Data records:
==================================================
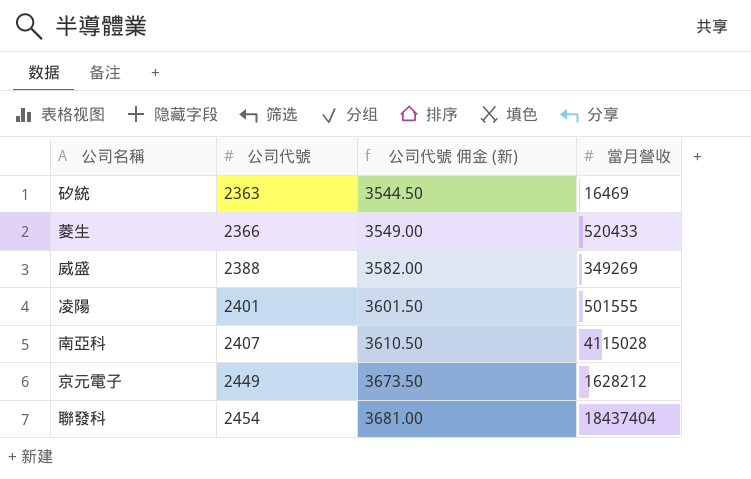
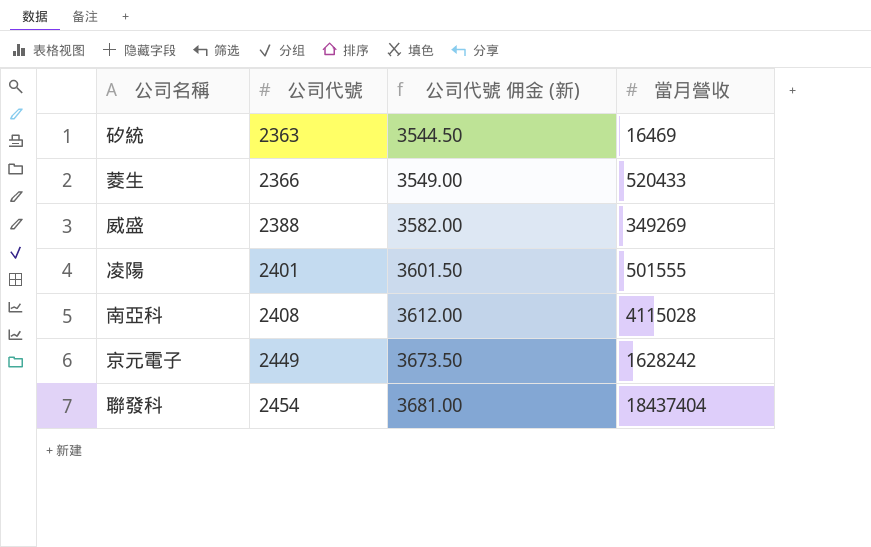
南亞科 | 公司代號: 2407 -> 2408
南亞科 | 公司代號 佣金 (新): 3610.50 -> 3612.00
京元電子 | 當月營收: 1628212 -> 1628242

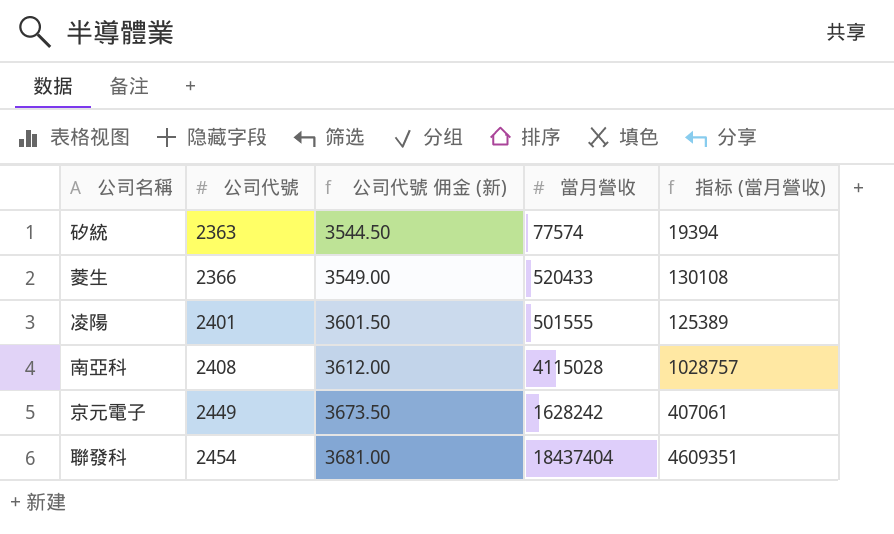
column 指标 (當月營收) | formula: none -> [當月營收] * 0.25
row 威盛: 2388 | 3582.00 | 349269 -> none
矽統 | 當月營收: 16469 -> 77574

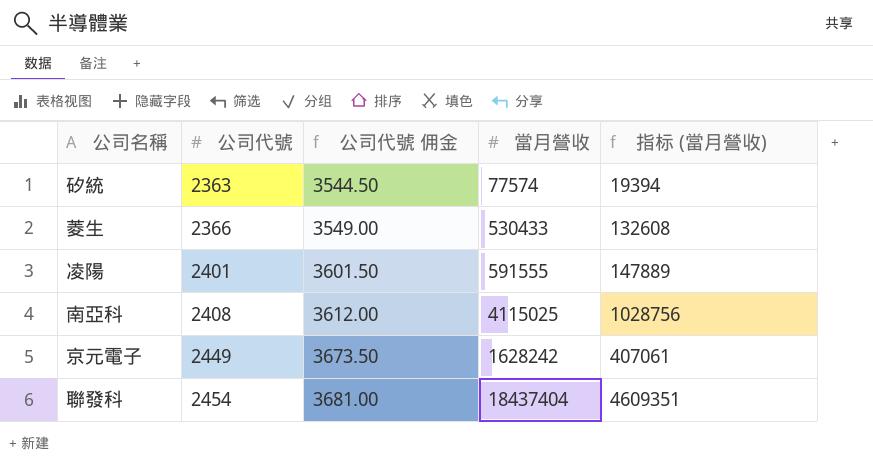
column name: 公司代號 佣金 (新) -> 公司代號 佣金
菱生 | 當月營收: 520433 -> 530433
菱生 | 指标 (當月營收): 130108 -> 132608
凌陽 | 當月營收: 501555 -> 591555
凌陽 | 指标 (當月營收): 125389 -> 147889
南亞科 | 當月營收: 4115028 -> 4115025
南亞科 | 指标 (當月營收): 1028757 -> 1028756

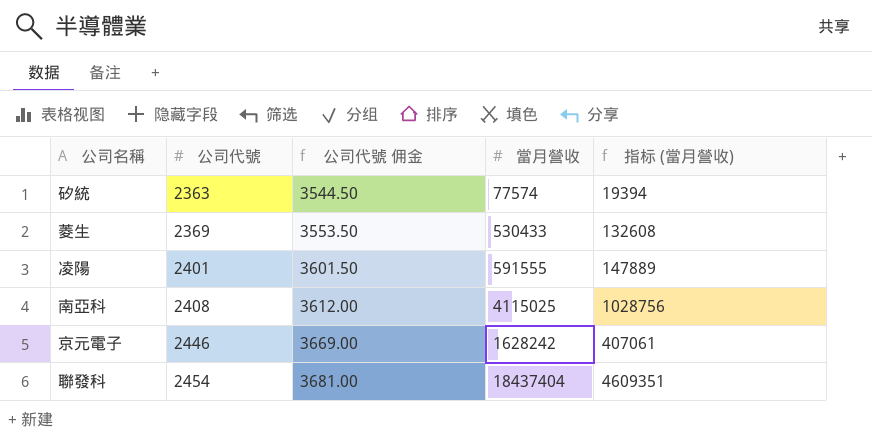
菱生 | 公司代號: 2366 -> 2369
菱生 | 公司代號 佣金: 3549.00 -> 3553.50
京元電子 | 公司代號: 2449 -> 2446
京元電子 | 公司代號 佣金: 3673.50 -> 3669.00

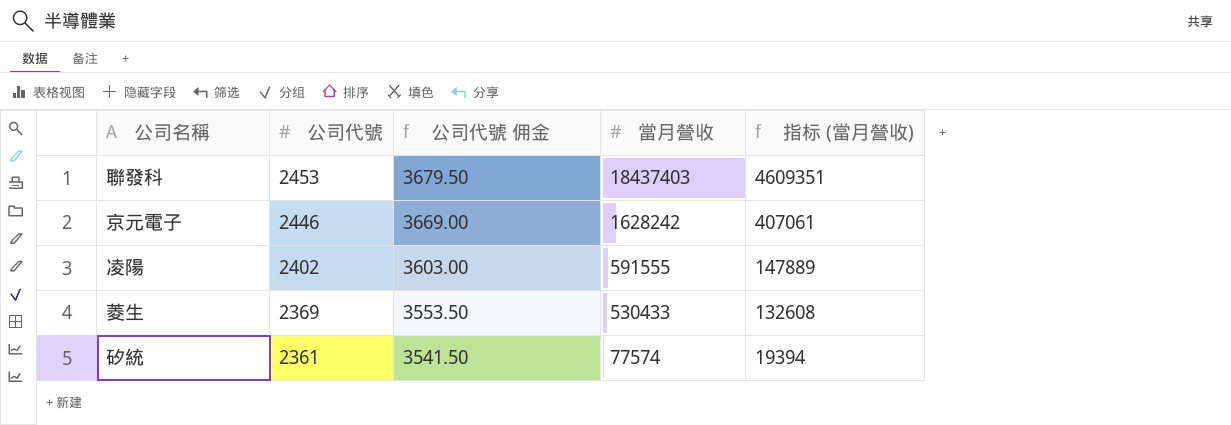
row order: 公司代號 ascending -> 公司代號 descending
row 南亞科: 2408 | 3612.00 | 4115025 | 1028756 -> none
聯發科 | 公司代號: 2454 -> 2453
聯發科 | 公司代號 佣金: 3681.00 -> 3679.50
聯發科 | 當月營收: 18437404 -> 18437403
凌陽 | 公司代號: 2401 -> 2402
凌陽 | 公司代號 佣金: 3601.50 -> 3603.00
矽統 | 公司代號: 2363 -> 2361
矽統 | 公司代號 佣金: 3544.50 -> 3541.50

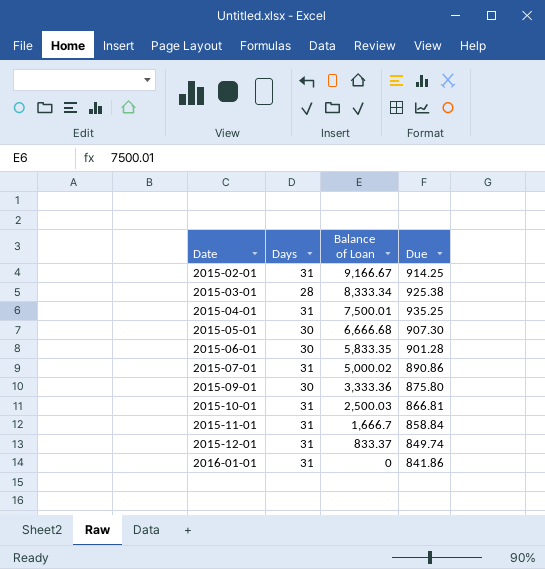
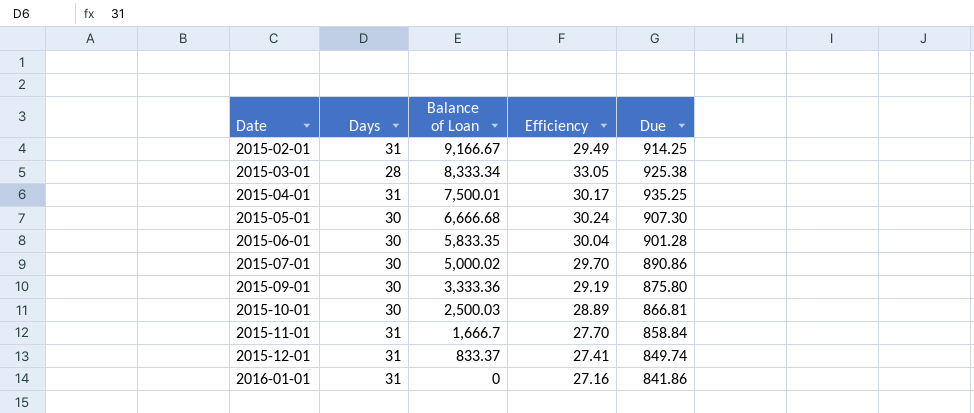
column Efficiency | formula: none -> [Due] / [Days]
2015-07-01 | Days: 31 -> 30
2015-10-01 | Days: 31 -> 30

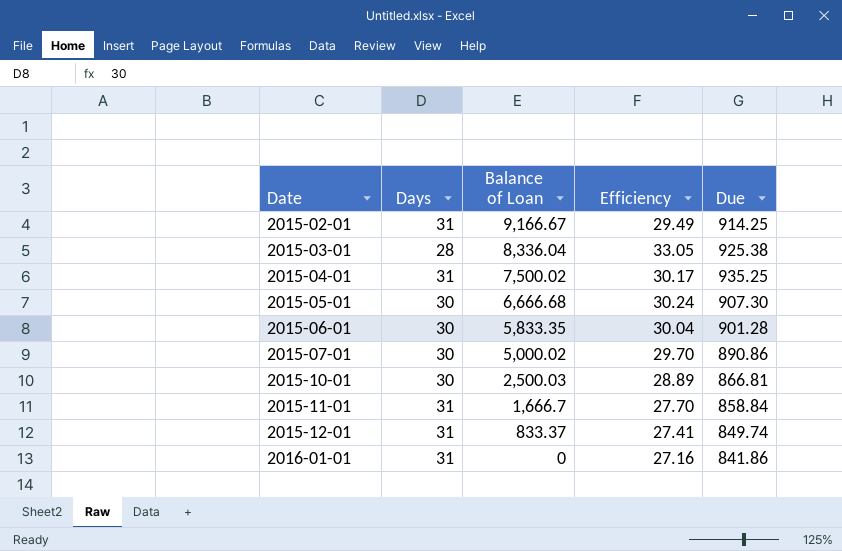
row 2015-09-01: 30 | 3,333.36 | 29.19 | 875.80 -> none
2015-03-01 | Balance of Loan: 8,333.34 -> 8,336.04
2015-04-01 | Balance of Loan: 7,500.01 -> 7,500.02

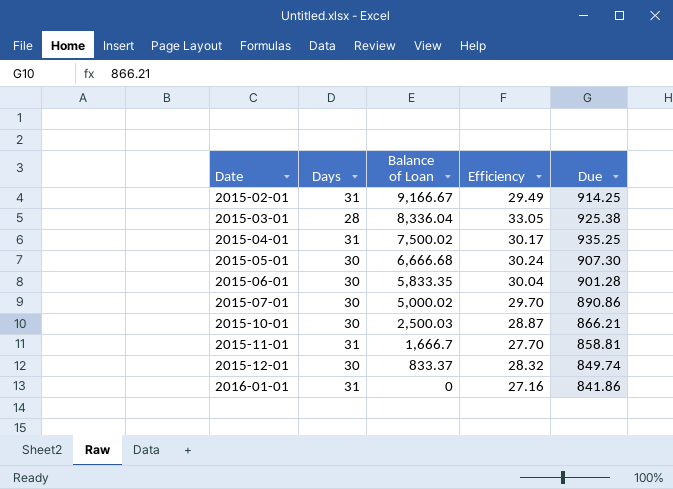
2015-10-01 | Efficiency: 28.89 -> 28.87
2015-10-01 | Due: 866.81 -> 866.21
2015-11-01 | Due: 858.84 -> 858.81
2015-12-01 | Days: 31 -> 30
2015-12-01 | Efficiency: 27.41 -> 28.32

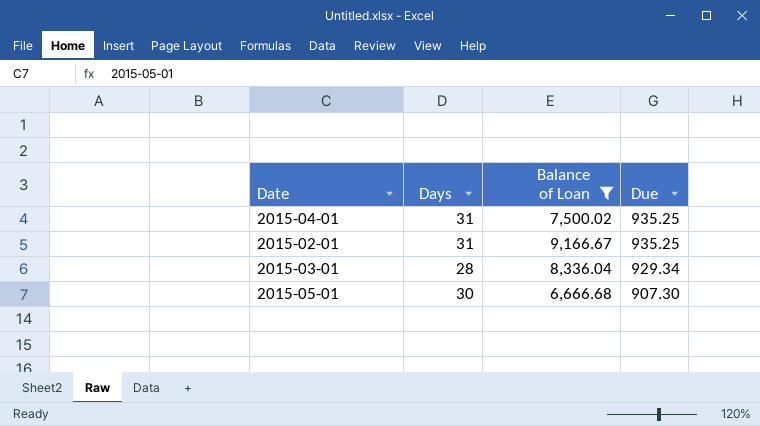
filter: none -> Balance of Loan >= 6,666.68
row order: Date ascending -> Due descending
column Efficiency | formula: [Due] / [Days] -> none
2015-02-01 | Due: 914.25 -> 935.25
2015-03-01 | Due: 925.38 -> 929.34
==================================================
## [TASK TO COMPLETE]
Pictures stay out, and every line of the records is transcribed exactly.

## [ANSWER TO THE EXERCISE]
南亞科 | 公司代號: 2407 -> 2408
南亞科 | 公司代號 佣金 (新): 3610.50 -> 3612.00
京元電子 | 當月營收: 1628212 -> 1628242

column 指标 (當月營收) | formula: none -> [當月營收] * 0.25
row 威盛: 2388 | 3582.00 | 349269 -> none
矽統 | 當月營收: 16469 -> 77574

column name: 公司代號 佣金 (新) -> 公司代號 佣金
菱生 | 當月營收: 520433 -> 530433
菱生 | 指标 (當月營收): 130108 -> 132608
凌陽 | 當月營收: 501555 -> 591555
凌陽 | 指标 (當月營收): 125389 -> 147889
南亞科 | 當月營收: 4115028 -> 4115025
南亞科 | 指标 (當月營收): 1028757 -> 1028756

菱生 | 公司代號: 2366 -> 2369
菱生 | 公司代號 佣金: 3549.00 -> 3553.50
京元電子 | 公司代號: 2449 -> 2446
京元電子 | 公司代號 佣金: 3673.50 -> 3669.00

row order: 公司代號 ascending -> 公司代號 descending
row 南亞科: 2408 | 3612.00 | 4115025 | 1028756 -> none
聯發科 | 公司代號: 2454 -> 2453
聯發科 | 公司代號 佣金: 3681.00 -> 3679.50
聯發科 | 當月營收: 18437404 -> 18437403
凌陽 | 公司代號: 2401 -> 2402
凌陽 | 公司代號 佣金: 3601.50 -> 3603.00
矽統 | 公司代號: 2363 -> 2361
矽統 | 公司代號 佣金: 3544.50 -> 3541.50

column Efficiency | formula: none -> [Due] / [Days]
2015-07-01 | Days: 31 -> 30
2015-10-01 | Days: 31 -> 30

row 2015-09-01: 30 | 3,333.36 | 29.19 | 875.80 -> none
2015-03-01 | Balance of Loan: 8,333.34 -> 8,336.04
2015-04-01 | Balance of Loan: 7,500.01 -> 7,500.02

2015-10-01 | Efficiency: 28.89 -> 28.87
2015-10-01 | Due: 866.81 -> 866.21
2015-11-01 | Due: 858.84 -> 858.81
2015-12-01 | Days: 31 -> 30
2015-12-01 | Efficiency: 27.41 -> 28.32

filter: none -> Balance of Loan >= 6,666.68
row order: Date ascending -> Due descending
column Efficiency | formula: [Due] / [Days] -> none
2015-02-01 | Due: 914.25 -> 935.25
2015-03-01 | Due: 925.38 -> 929.34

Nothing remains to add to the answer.